Pertempuran tersebut sejauh ini telah menewaskan 31 militan, tiga personel keamanan dan dua anggota milisi, kata seorang pejabat militer, yang berbicara tanpa mau disebutkan namanya karena dia tidak berwenang memberi pengarahan kepada wartawan.
Taliban Pakistan mengaku bertanggung jawab atas serangan tersebut, dan juru bicara kelompok tersebut, Ahsanullah Ahsan, mengatakan mereka telah membunuh empat tentara dan empat anggota milisi. Dia mengklaim kelompok tersebut telah menguasai Salarzai dan mendatangkan bala bantuan.

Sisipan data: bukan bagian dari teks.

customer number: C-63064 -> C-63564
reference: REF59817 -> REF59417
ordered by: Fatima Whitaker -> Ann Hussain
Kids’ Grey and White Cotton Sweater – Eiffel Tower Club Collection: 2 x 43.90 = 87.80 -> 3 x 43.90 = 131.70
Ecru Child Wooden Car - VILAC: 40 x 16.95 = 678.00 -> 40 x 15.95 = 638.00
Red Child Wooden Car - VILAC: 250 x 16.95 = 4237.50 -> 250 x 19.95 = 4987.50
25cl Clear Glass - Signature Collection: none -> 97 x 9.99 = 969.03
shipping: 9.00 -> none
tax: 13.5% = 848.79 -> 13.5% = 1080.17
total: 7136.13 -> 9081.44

Seorang administrator pemerintah daerah, Jahangir Azam Wazir, membantah klaim tersebut dan mengatakan sebagian besar wilayah telah dibersihkan.
Mantan senator Salarzai, Maulana Abdur Rasheed, mengatakan ratusan keluarga terjebak di tiga kota di mana pertempuran paling sengit terjadi. Pihak militer mengatakan jumlahnya jauh lebih sedikit, namun tidak memberikan angka spesifik.

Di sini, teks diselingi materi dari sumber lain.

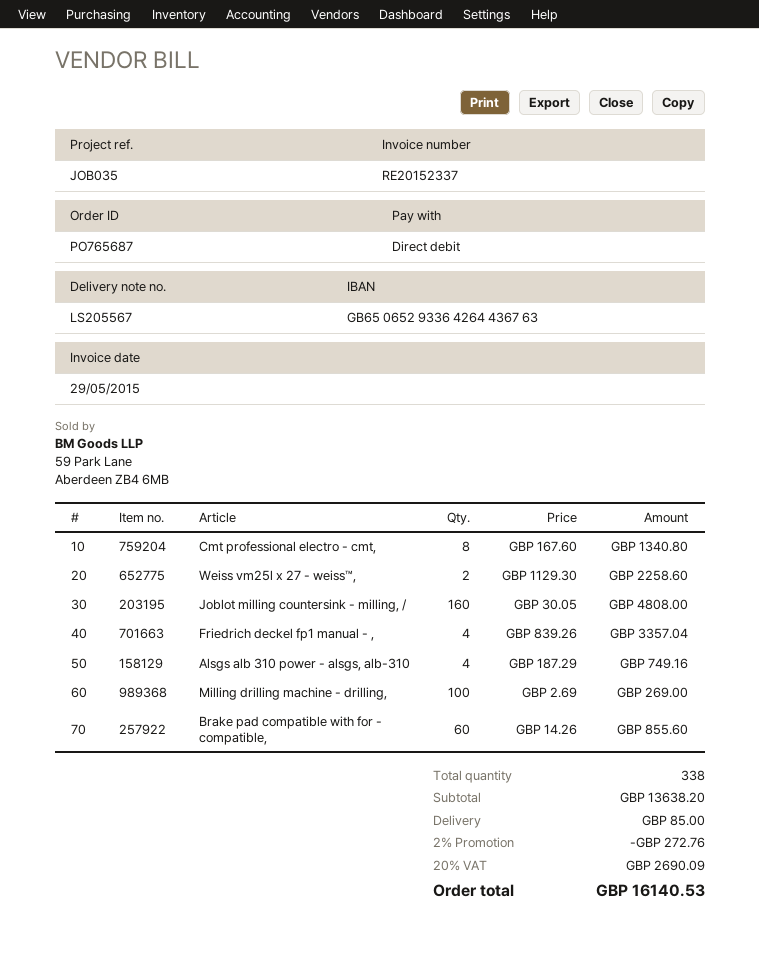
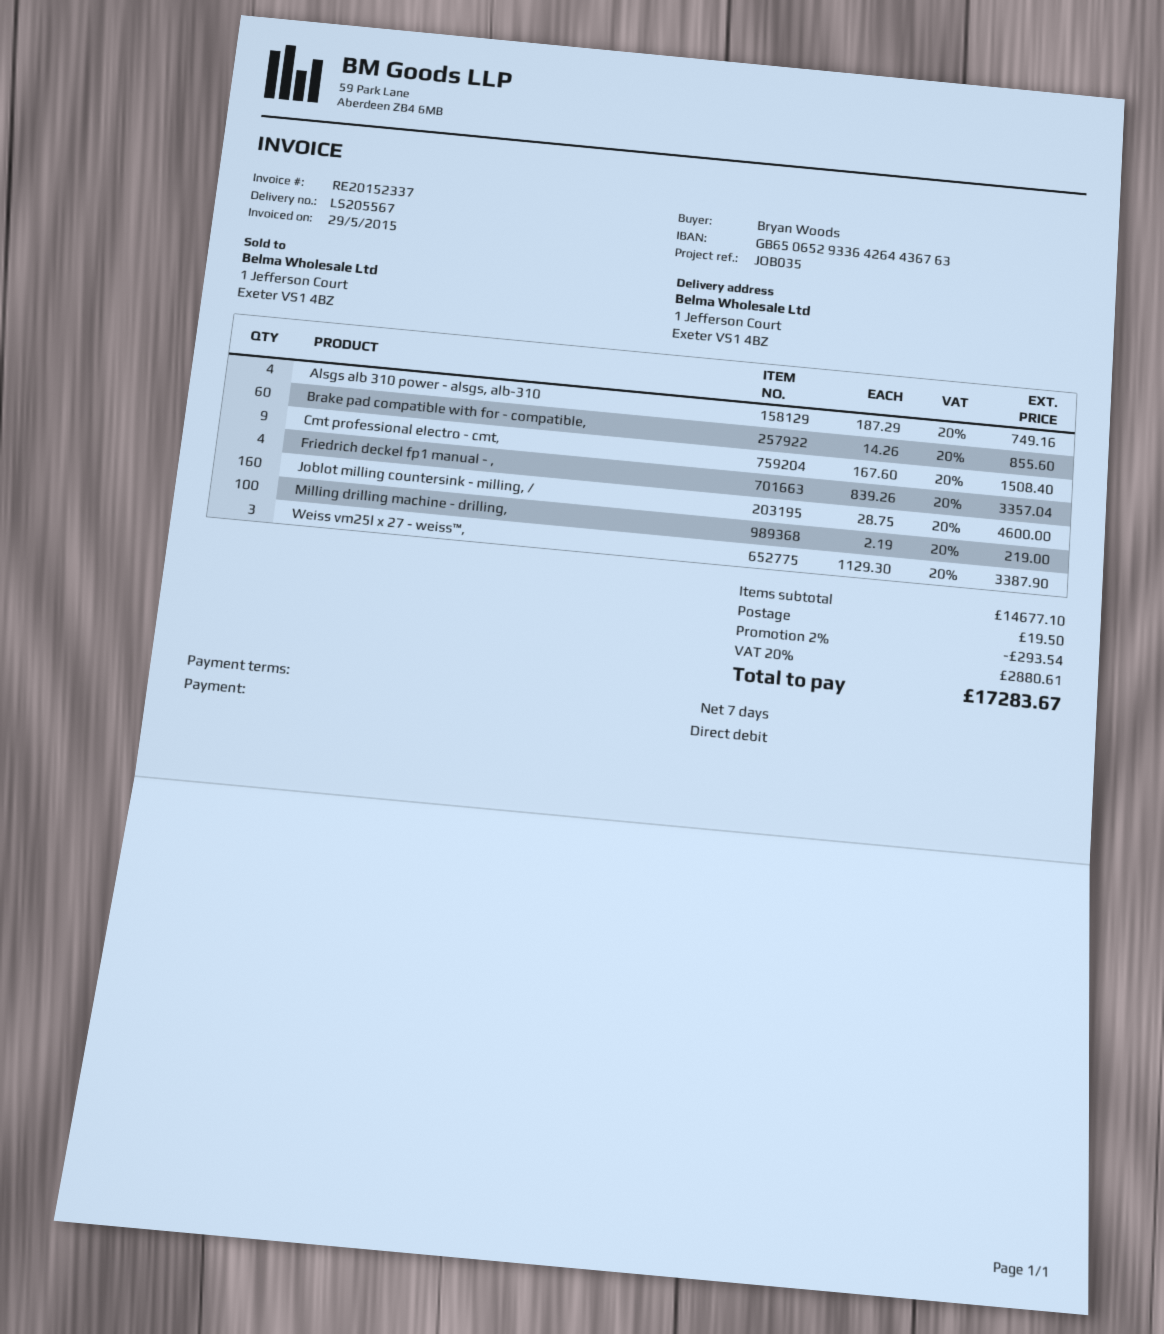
Cmt professional electro - cmt,: 8 x 167.60 = 1340.80 -> 9 x 167.60 = 1508.40
Weiss vm25l x 27 - weiss™,: 2 x 1129.30 = 2258.60 -> 3 x 1129.30 = 3387.90
Joblot milling countersink - milling, /: 160 x 30.05 = 4808.00 -> 160 x 28.75 = 4600.00
Milling drilling machine - drilling,: 100 x 2.69 = 269.00 -> 100 x 2.19 = 219.00
subtotal: 13638.20 -> 14677.10
discount: 2% = 272.76 -> 2% = 293.54
shipping: 85.00 -> 19.50
tax: 20% = 2690.09 -> 20% = 2880.61
total: 16140.53 -> 17283.67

Seorang reporter Associated Press yang mengunjungi Salarzai pada hari Senin mendengar suara tembakan terus-menerus dan ledakan keras dari artileri yang ditembakkan oleh tentara.
Hazrat Gul, seorang petani dari salah satu desa yang terkepung, mengatakan dia tidak dapat menghubungi keluarganya selama tiga hari dan tidak tahu apakah mereka masih hidup.
Pakistan mengkritik pasukan koalisi pimpinan Afghanistan dan AS karena tidak berbuat cukup untuk menghentikan meningkatnya jumlah serangan lintas batas yang dilakukan oleh militan Taliban Pakistan yang bersembunyi di provinsi Kunar dan Nuristan, di seberang perbatasan Bajur, Afghanistan.
Kritik tersebut mungkin melunak setelah koalisi tersebut membunuh seorang komandan senior Taliban Pakistan dalam serangan udara di Kunar pada hari Jumat. Mullah Dadullah, adalah pemimpin Taliban Pakistan di Bajur. Dia dibunuh bersama 11 orang lainnya, termasuk wakilnya.
Pemerintah AS dan Afghanistan telah lama mengkritik Pakistan karena gagal mencegah militan menggunakan tempat-tempat perlindungan di negara tersebut untuk menyerang sasaran di Afghanistan.
____
Penulis Associated Press Anwarullah Khar di Khar, Pakistan berkontribusi pada laporan ini.